Exactly the lines from the beginning of the material to the line with "[102,1146,136,1149] ... ->" are to be repeated, both ends included.

####################

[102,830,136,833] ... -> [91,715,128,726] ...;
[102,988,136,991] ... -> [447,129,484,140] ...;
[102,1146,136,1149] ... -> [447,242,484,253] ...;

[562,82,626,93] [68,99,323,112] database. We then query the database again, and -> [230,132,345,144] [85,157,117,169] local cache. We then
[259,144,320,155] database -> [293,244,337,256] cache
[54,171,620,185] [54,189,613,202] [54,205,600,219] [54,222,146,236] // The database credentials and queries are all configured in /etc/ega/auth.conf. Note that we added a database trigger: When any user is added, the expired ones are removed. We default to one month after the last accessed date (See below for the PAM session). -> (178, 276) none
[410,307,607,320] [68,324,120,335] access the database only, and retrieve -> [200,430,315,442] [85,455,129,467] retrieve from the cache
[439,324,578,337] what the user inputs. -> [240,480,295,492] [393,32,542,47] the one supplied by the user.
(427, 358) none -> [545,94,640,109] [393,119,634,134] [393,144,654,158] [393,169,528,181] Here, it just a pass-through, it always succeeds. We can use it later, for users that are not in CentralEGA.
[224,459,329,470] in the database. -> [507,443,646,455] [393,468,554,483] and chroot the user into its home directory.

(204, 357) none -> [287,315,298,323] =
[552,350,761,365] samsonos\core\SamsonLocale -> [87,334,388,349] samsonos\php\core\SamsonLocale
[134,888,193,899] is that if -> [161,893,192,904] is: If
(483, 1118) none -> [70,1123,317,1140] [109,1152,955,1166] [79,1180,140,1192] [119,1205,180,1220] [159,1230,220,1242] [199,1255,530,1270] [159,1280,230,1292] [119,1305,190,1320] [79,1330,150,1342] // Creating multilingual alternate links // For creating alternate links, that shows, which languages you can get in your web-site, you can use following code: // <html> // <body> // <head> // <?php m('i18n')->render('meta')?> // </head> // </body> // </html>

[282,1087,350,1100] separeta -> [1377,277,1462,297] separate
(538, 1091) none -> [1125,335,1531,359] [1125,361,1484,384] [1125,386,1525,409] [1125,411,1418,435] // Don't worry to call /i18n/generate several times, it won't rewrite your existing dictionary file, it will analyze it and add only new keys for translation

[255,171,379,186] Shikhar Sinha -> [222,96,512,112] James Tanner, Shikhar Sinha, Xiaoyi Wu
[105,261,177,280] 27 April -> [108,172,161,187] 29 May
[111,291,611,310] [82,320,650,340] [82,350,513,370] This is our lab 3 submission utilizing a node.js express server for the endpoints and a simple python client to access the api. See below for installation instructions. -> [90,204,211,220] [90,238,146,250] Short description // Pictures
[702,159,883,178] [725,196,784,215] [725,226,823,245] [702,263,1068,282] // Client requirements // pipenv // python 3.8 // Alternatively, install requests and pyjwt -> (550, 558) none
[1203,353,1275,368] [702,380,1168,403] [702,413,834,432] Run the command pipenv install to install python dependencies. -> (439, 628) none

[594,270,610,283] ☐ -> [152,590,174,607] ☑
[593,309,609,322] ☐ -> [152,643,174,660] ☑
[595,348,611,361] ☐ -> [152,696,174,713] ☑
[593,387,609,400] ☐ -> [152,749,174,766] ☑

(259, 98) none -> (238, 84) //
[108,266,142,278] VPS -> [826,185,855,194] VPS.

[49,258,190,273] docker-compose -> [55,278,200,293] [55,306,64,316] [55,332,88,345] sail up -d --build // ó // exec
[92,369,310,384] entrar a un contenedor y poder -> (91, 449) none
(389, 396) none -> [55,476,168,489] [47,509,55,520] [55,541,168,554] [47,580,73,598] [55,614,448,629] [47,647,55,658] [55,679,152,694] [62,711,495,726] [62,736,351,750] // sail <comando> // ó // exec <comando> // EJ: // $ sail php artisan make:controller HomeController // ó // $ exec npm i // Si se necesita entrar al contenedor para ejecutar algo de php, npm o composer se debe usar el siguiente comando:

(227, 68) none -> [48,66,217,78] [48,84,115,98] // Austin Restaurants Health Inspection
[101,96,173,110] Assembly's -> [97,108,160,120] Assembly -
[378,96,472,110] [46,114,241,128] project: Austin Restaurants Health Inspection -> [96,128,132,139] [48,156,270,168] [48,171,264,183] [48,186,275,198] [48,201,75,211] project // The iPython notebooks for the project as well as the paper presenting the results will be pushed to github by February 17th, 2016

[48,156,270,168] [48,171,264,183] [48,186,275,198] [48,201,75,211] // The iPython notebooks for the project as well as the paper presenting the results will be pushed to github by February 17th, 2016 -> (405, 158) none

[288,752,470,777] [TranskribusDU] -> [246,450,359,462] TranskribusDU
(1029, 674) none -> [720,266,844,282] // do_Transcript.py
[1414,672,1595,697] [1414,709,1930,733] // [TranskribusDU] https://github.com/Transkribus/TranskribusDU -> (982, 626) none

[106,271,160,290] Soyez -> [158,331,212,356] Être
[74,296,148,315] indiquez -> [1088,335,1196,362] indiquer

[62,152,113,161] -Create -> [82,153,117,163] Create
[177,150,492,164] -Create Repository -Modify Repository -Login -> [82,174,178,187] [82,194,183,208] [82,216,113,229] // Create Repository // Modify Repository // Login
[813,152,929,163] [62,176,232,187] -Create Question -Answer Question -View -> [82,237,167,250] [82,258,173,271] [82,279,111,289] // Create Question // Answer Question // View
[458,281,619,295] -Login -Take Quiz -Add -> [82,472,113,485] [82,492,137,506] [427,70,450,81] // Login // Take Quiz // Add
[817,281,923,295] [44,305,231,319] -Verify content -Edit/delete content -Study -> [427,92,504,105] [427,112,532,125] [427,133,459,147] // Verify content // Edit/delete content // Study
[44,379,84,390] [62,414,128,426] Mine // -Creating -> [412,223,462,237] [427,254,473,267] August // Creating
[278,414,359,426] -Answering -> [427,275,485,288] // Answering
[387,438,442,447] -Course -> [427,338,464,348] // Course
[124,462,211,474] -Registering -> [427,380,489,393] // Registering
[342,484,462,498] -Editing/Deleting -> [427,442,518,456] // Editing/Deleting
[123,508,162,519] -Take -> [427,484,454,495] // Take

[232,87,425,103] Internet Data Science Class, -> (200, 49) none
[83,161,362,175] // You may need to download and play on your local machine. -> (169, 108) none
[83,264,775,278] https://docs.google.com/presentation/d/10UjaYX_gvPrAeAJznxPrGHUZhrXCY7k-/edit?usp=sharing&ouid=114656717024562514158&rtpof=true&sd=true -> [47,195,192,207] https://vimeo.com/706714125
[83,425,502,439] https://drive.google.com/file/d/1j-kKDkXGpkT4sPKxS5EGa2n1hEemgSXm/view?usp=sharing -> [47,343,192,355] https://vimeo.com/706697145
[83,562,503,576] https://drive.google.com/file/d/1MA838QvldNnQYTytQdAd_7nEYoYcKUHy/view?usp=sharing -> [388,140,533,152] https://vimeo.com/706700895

####################

Result below
[102,830,136,833] ... -> [91,715,128,726] ...;
[102,988,136,991] ... -> [447,129,484,140] ...;
[102,1146,136,1149] ... -> [447,242,484,253] ...;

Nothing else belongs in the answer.